The records: Begin
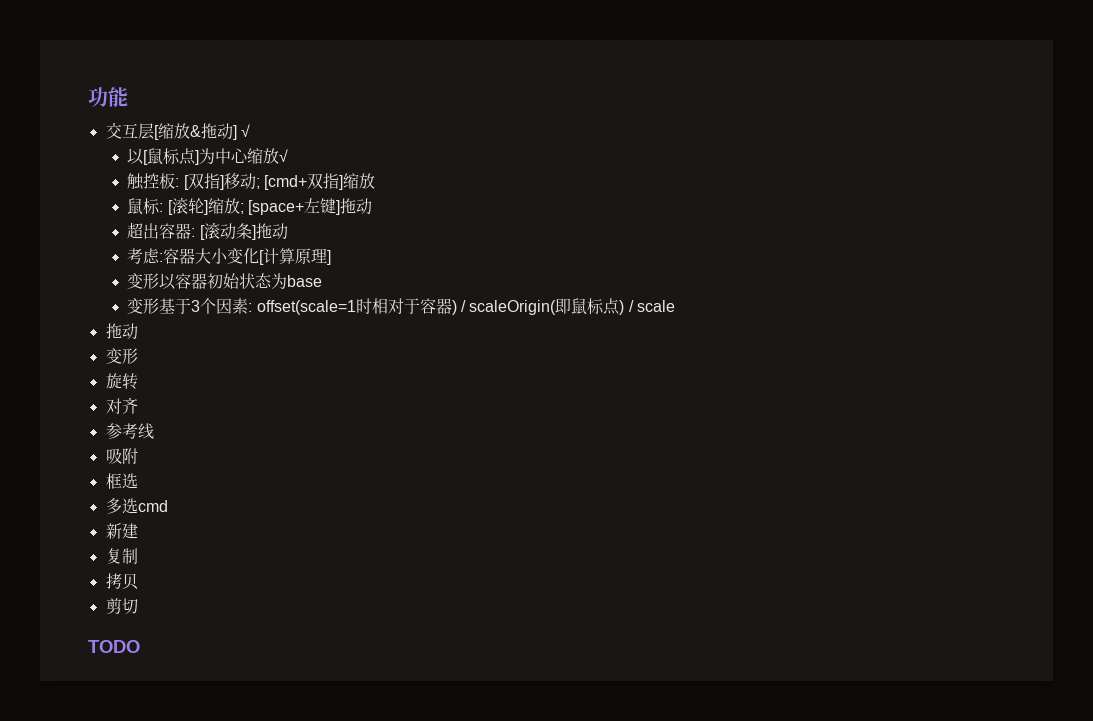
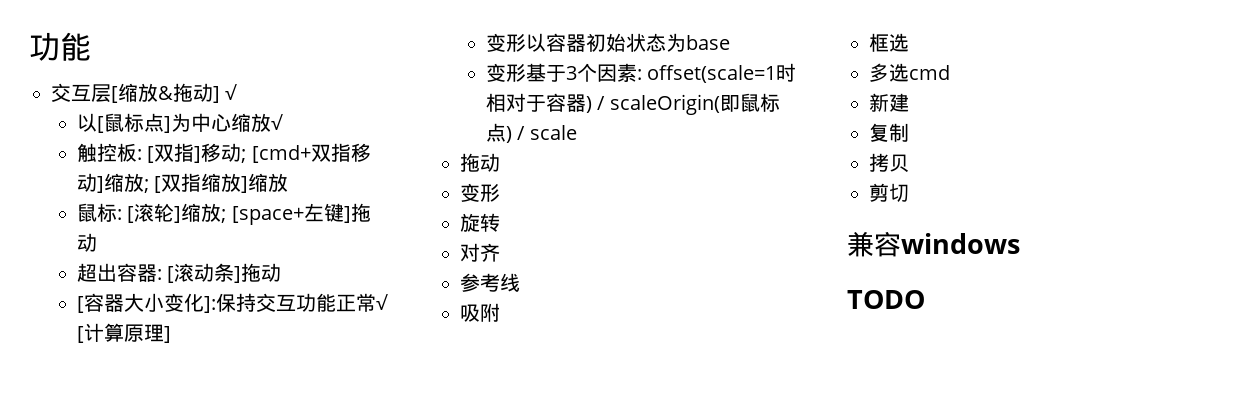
(339, 181) none -> [350,143,371,162] [77,173,242,193] 移动]缩放; [双指缩放
[127,248,164,264] 考虑: -> [77,296,85,313] [
(260, 256) none -> [204,293,389,313] ]:保持交互功能正常√
(138, 606) none -> [847,231,1020,257] // 兼容windows

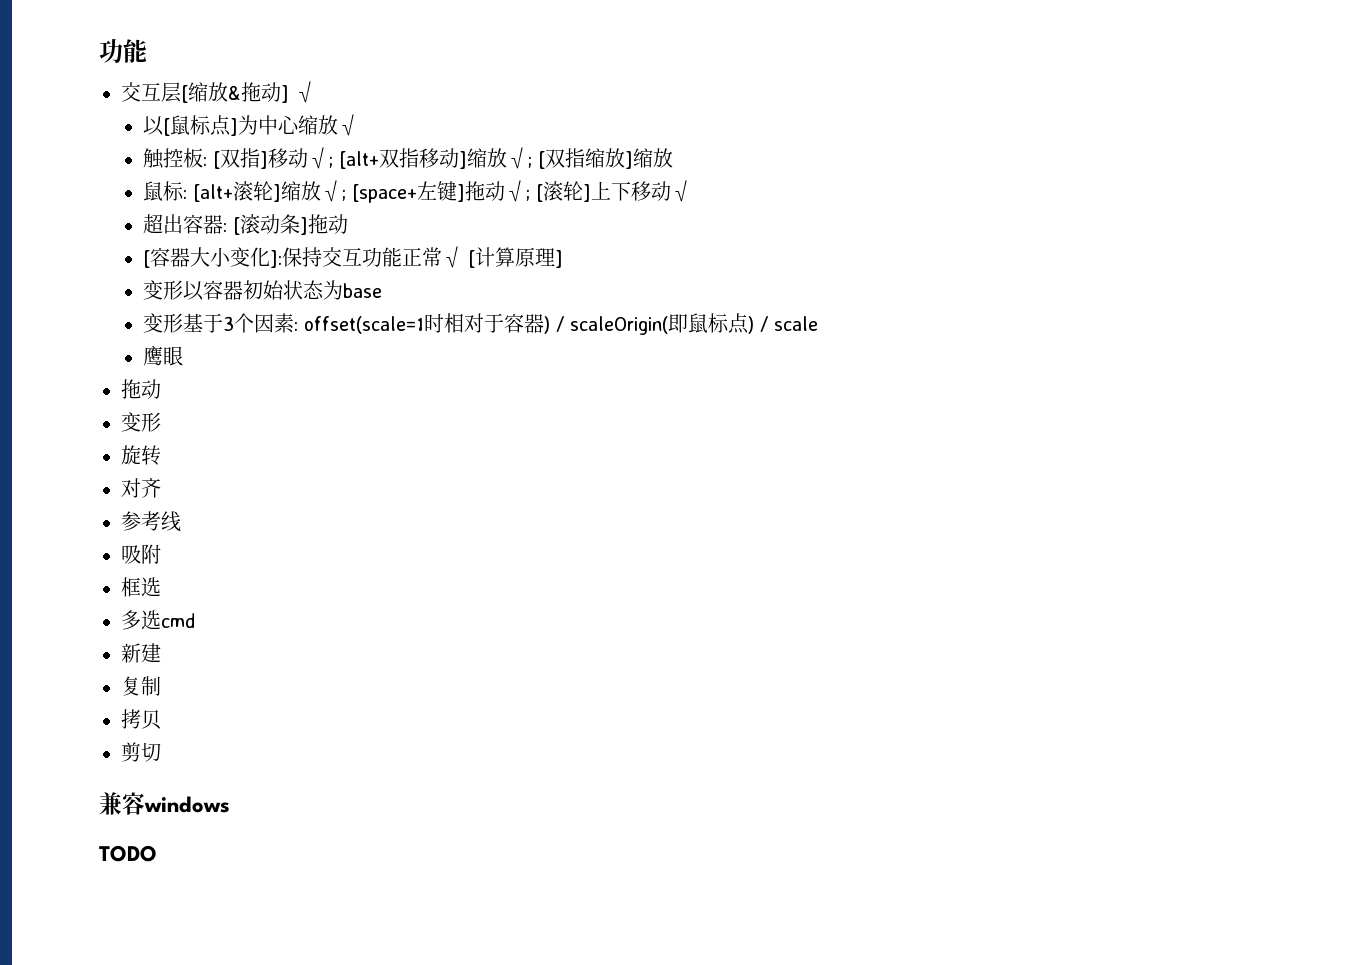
[241,145,311,163] ; [cmd+ -> [308,147,380,169] √; [alt+
[144,179,150,193] ; -> [507,147,533,169] √;
[127,206,135,223] [ -> [193,184,234,202] [alt+
[221,209,227,223] ; -> [321,180,347,202] √;
(98, 242) none -> [505,180,692,202] √; [滚轮]上下移动√
(577, 132) none -> [143,346,184,366] // 鹰眼

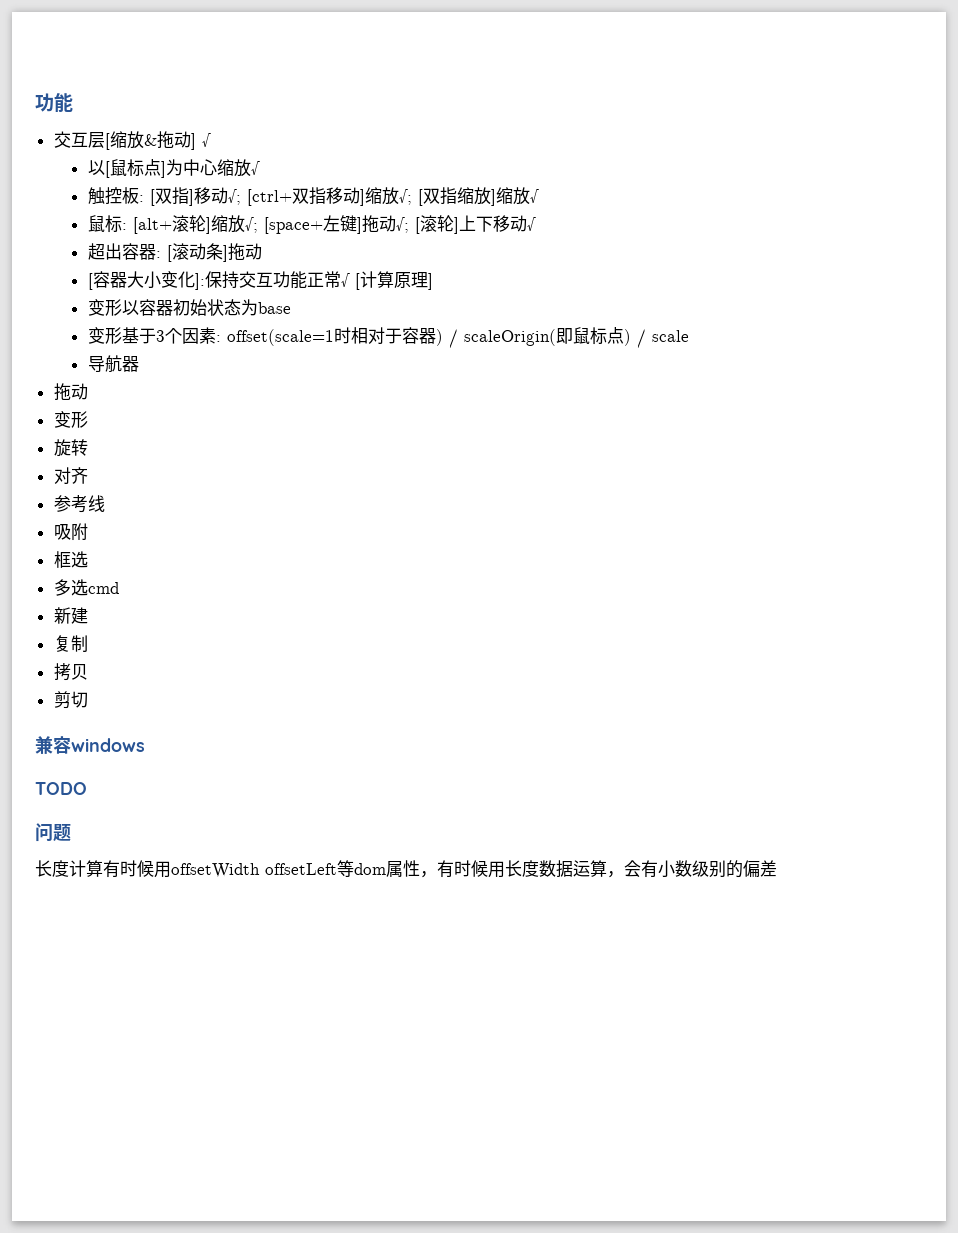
[339,151,380,169] [alt+ -> [246,189,292,206] [ctrl+
(674, 158) none -> [529,189,539,203] √
[143,346,184,366] 鹰眼 -> [87,355,139,372] 导航器
(157, 853) none -> [35,823,71,842] [35,860,777,878] // 问题 // 长度计算有时候用offsetWidth offsetLeft等dom属性，有时候用长度数据运算，会有小数级别的偏差

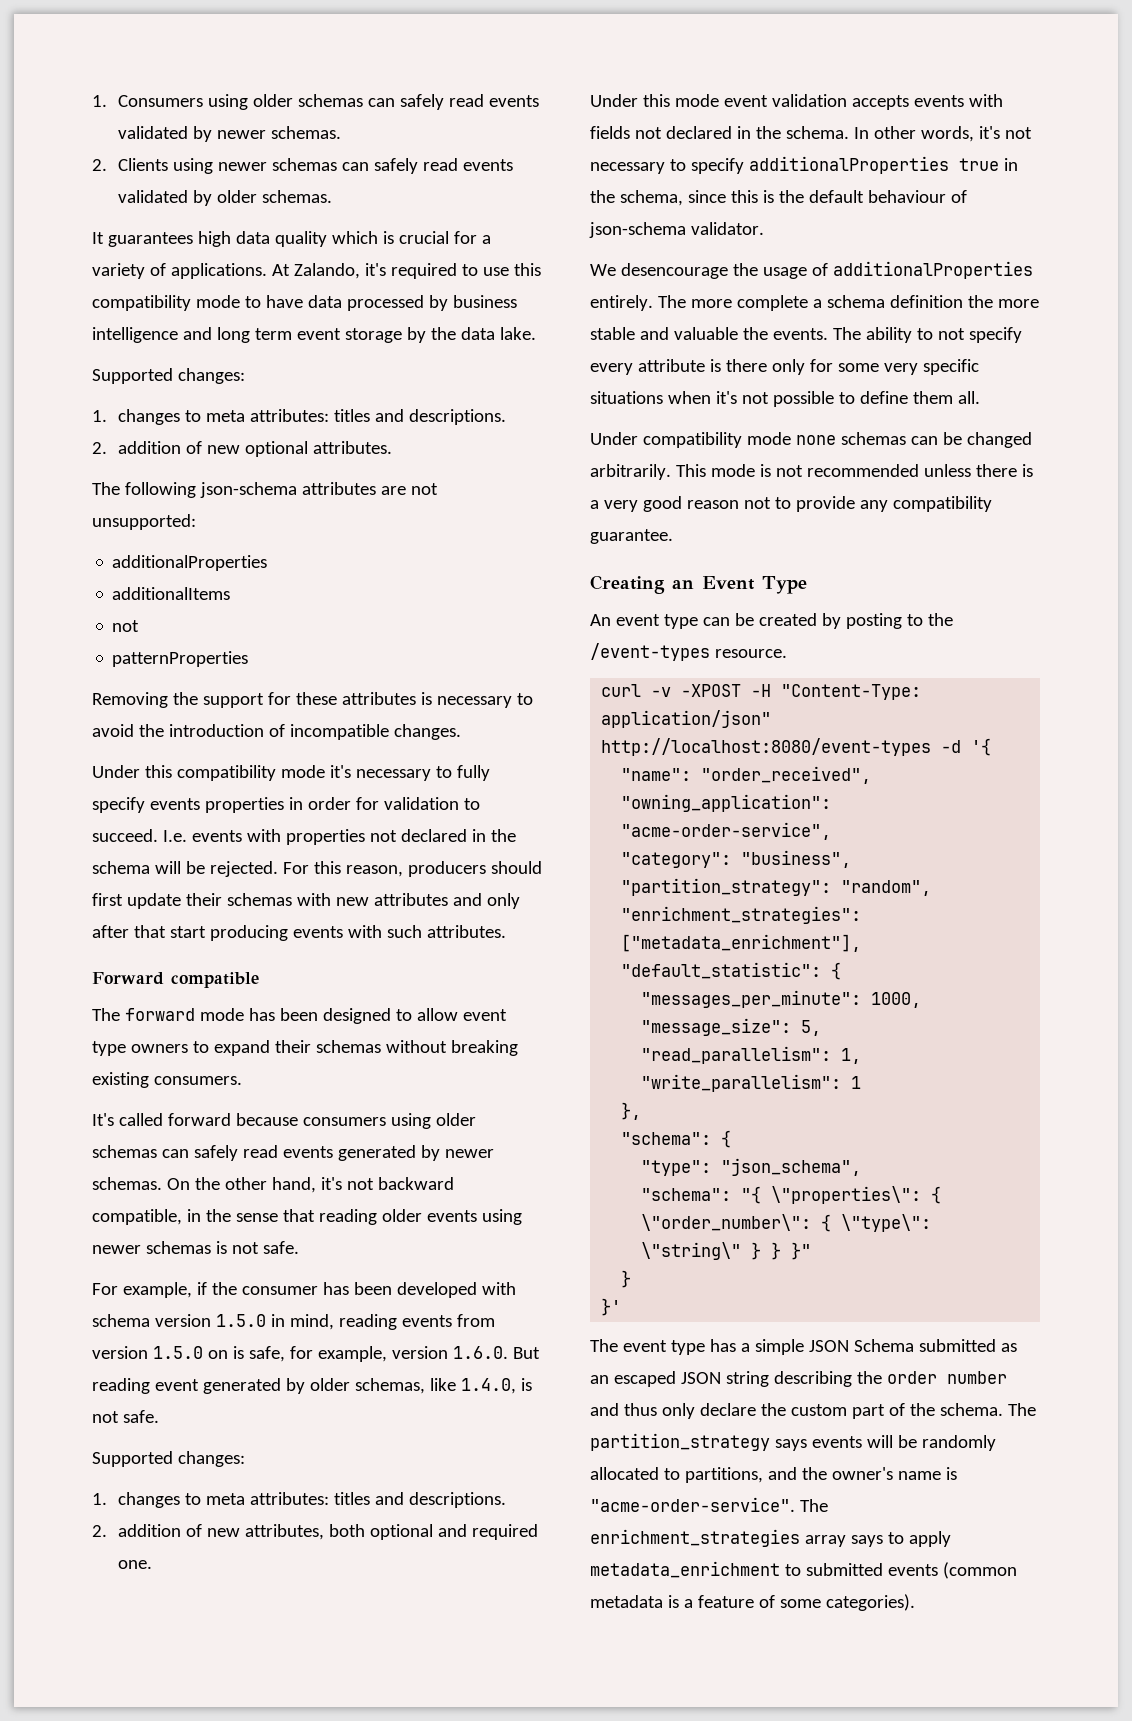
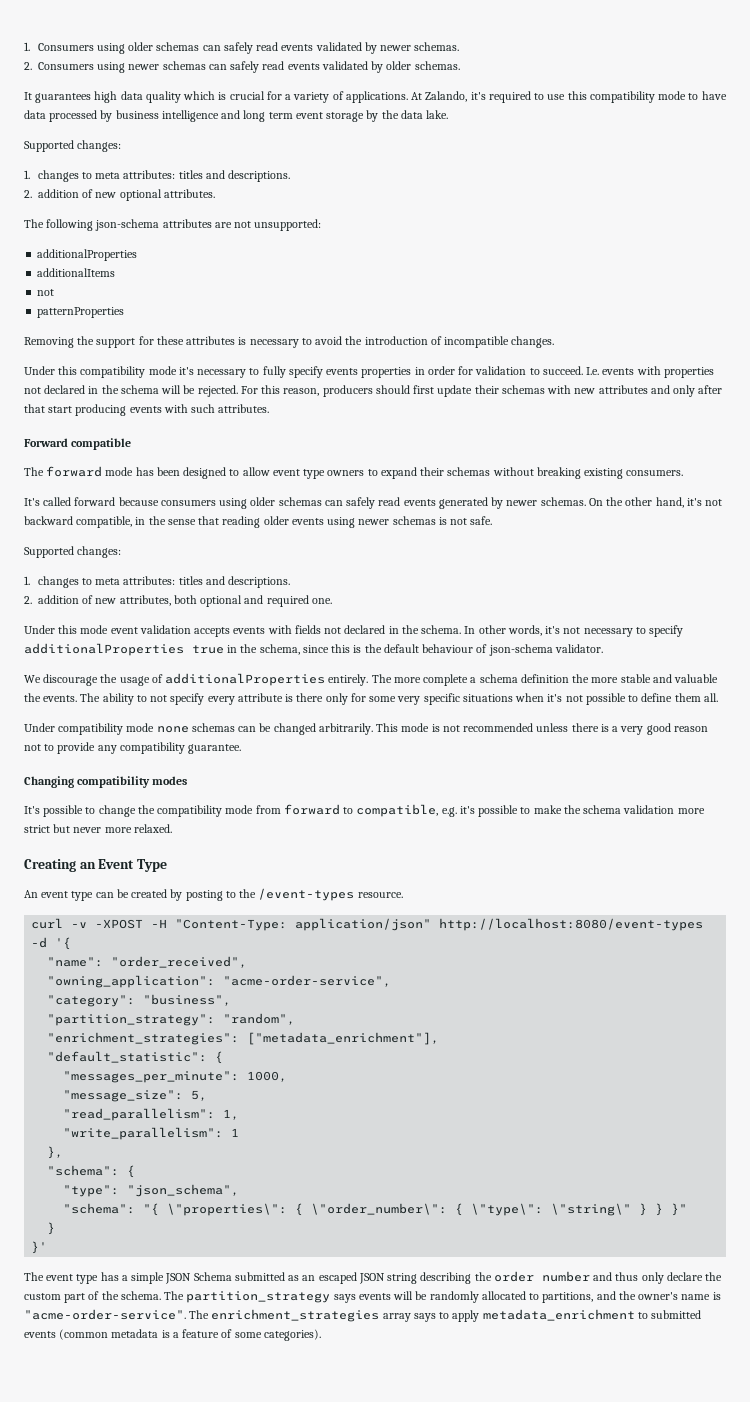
[118,158,169,171] Clients -> [38,62,94,70] Consumers
[92,1282,516,1298] [92,1314,495,1330] [92,1346,540,1362] [92,1378,532,1394] [92,1410,159,1423] // For example, if the consumer has been developed with schema version 1.5.0 in mind, reading events from version 1.5.0 on is safe, for example, version 1.6.0. But reading event generated by older schemas, like 1.4.0, is not safe. -> (493, 520) none
[620,263,728,279] desencourage -> [43,674,99,686] discourage
(673, 536) none -> [24,776,188,788] [24,804,705,817] [24,824,172,833] // Changing compatibility modes // It's possible to change the compatibility mode from forward to compatible, e.g. it's possible to make the schema validation more strict but never more relaxed.

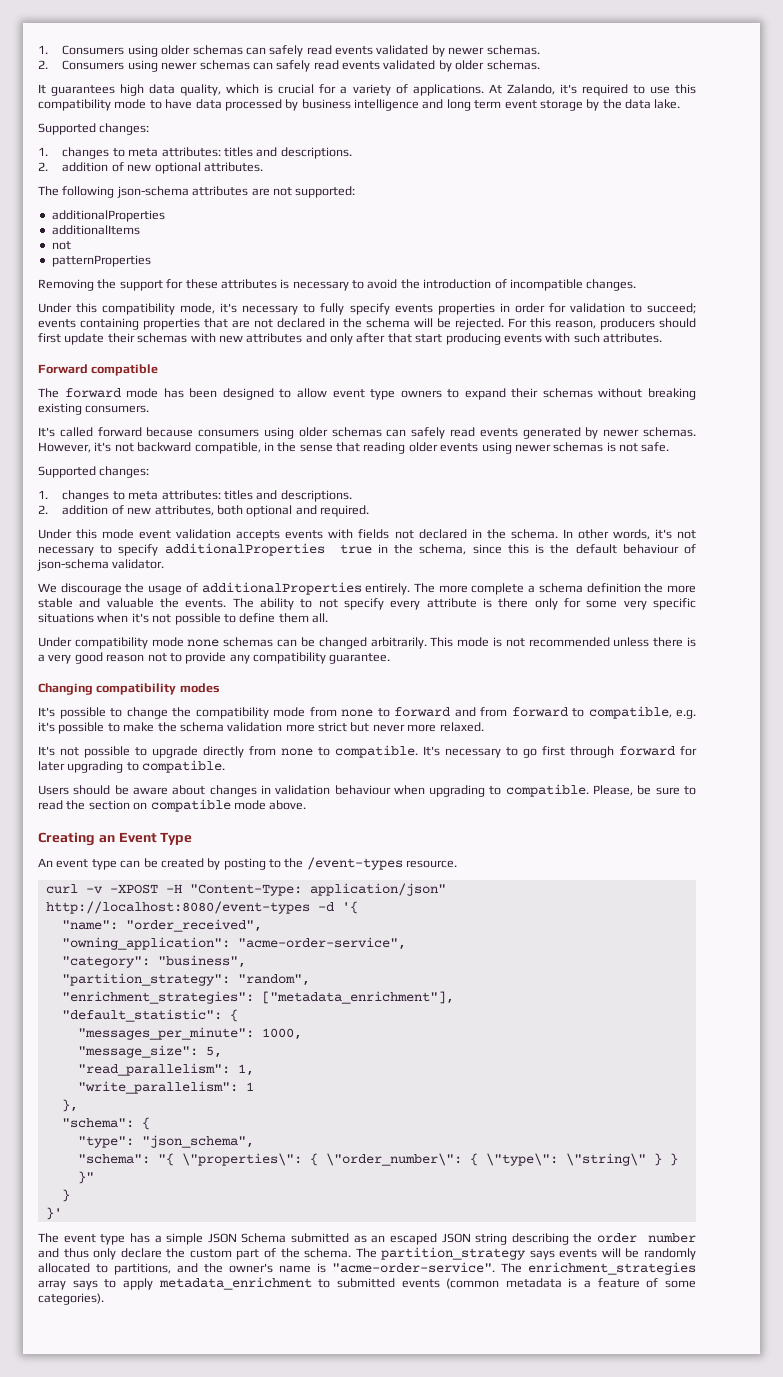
[145,91,181,103] quality -> [180,84,222,96] quality,
[254,219,322,231] unsupported: -> [295,186,356,198] supported:
[148,366,177,375] mode -> [180,303,216,314] mode,
[542,366,714,378] succeed. I.e. events with properties -> [647,303,696,314] [38,318,250,330] succeed; events containing properties that are
[588,497,684,508] On the other hand, -> [38,442,91,453] However,
[266,595,332,607] required one. -> [320,505,370,517] required.
(281, 809) none -> [341,707,507,717] none to forward and from
(172, 828) none -> [38,745,697,758] [38,760,226,773] [38,784,696,797] [38,799,307,812] // It's not possible to upgrade directly from none to compatible. It's necessary to go first through forward for later upgrading to compatible. // Users should be aware about changes in validation behaviour when upgrading to compatible. Please, be sure to read the section on compatible mode above.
The records: End
What you will do: Return only the part above that opens with the line containing "[221,209,227,223] ; -> [321,180,347,202] √;" and closes with the line containing "[118,158,169,171] Clients ->", exactly and with both ends, skipping the pictures.

Response below:
[221,209,227,223] ; -> [321,180,347,202] √;
(98, 242) none -> [505,180,692,202] √; [滚轮]上下移动√
(577, 132) none -> [143,346,184,366] // 鹰眼

[339,151,380,169] [alt+ -> [246,189,292,206] [ctrl+
(674, 158) none -> [529,189,539,203] √
[143,346,184,366] 鹰眼 -> [87,355,139,372] 导航器
(157, 853) none -> [35,823,71,842] [35,860,777,878] // 问题 // 长度计算有时候用offsetWidth offsetLeft等dom属性，有时候用长度数据运算，会有小数级别的偏差

[118,158,169,171] Clients -> [38,62,94,70] Consumers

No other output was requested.